Die Erfolge sprechen für sich. Mehrere Mannschaften spielen in der Mittelrhein-Liga, mehrfach nahmen Jugendmannschaften unseres Vereines an Deutschen Meisterschaften teil. Bereits zum fünften Male erhielt unser Verein vom Deutschen Schachbund die Auszeichnung für besondere Verdienste in der Jugendarbeit, alles ermöglicht durch seine finanzielle Unterstützung.

 

 

Helmut Schlich erlernte die Feinheiten des Schachspiels wesentlich durch häufiges Spielen mit seinem Schachfreund Dr. Paul Tröger, dem Deutschen Schachmeister von 1957. Sein größter Erfolg war es dann eines Tages, diesen im Blitzschach zu besiegen. Im Normalschach war Helmut auch ein beachtlicher Gegner, doch liebte er es nicht so sehr.
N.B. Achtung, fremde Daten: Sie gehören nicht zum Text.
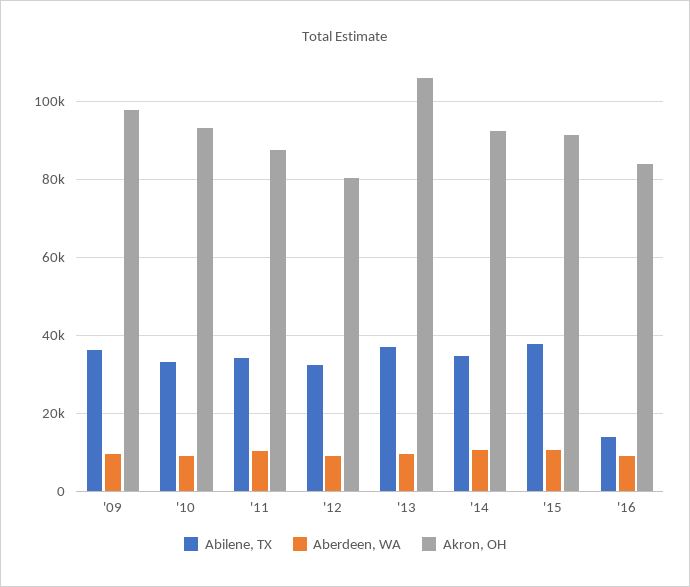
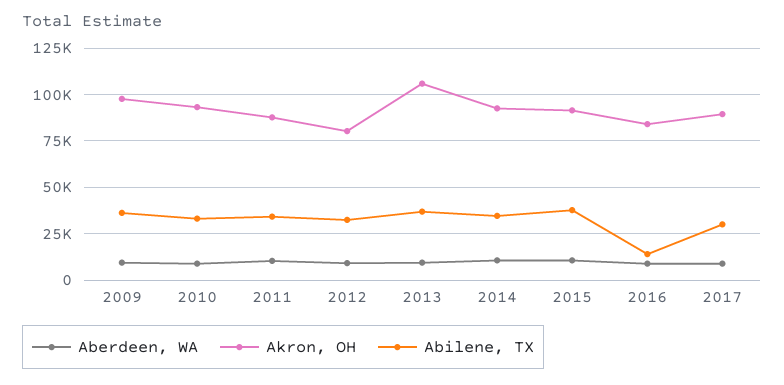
Aberdeen, WA, 2017: none -> 10000
Akron, OH, 2017: none -> 90000
Abilene, TX, 2017: none -> 30000

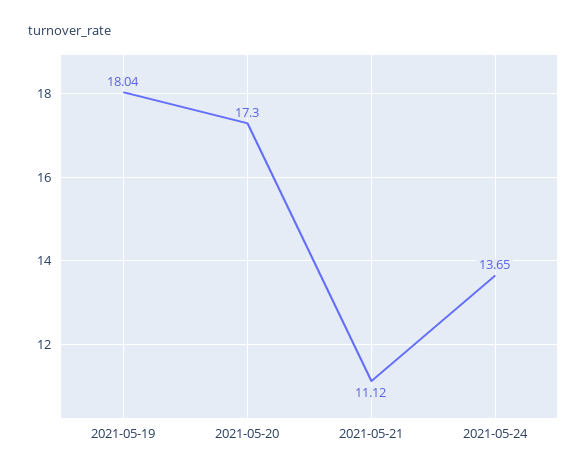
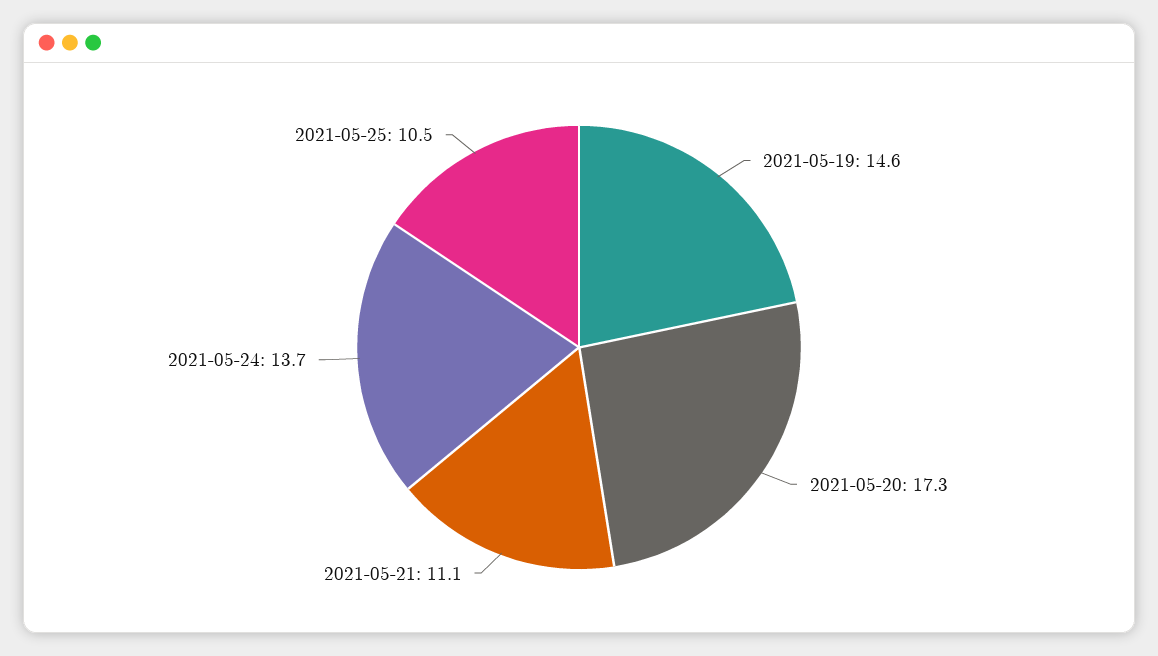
2021-05-19: 18.04 -> 14.6
2021-05-25: none -> 10.5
Wie er mir einmal sagte, als ich ihn um den Einsatz in einem Mannschaftskampf ansprach: „Nimm´s mir nicht übel, aber 4-5 Stunden da zu sitzen und am Ende vielleicht noch zu verlieren, das ist nicht das Richtige für mich“; aber das Blitzen war seine Stärke, da hat er so manchen Großmeister geschlagen, und an den Blitzterminen im Verein erschien er regelmäßig. Auch das Skatspiel liebte er sehr, und er drängte nach dem Turnier auch meist darauf, noch einige Runden Karten zu spielen, am liebsten bei „Oma Schwarz“ in Liblar, einer alten, heute nicht mehr existierenden Kneipe, wo er Stammgast war.

 

So hat er auch nie an Vereins- oder Stadtmeisterschaften teilgenommen, Helmut war ein Macher und Organisator mit schnellen Entschlüssen. Das brachte ihn beruflich voran, als Direktor des Deutschen Mieterbundes hat er maßgeblich Teile der Sozialpolitik in Deutschland mit gestaltet, auch dadurch blieb natürlich keine Zeit für länger dauernde Turniere. Stets nahm er sich jedoch Zeit für seine Familie. Oft schwärmte er von den wöchentlichen gemeinsamen Abendessen, auch als seine Söhne schon erwachsen waren und selbständig im Berufsleben standen. Als seine Frau Anfang Dezember 2014 verstarb, verlor er anscheinend auch den Lebensmut, alleine wollte er wohl nicht sein. Knapp vier Wochen später ging auch sein Leben zu Ende.

 

Der Schachverein Erftstadt ist Helmut Schlich zu großem Dank verpflichtet. Dass wir ihn zum Ehrenmitglied ernannten, war nur eine kleine Geste gegenüber seinen großen Verdiensten. Wir werden Helmut stets in guter Erinnerung behalten.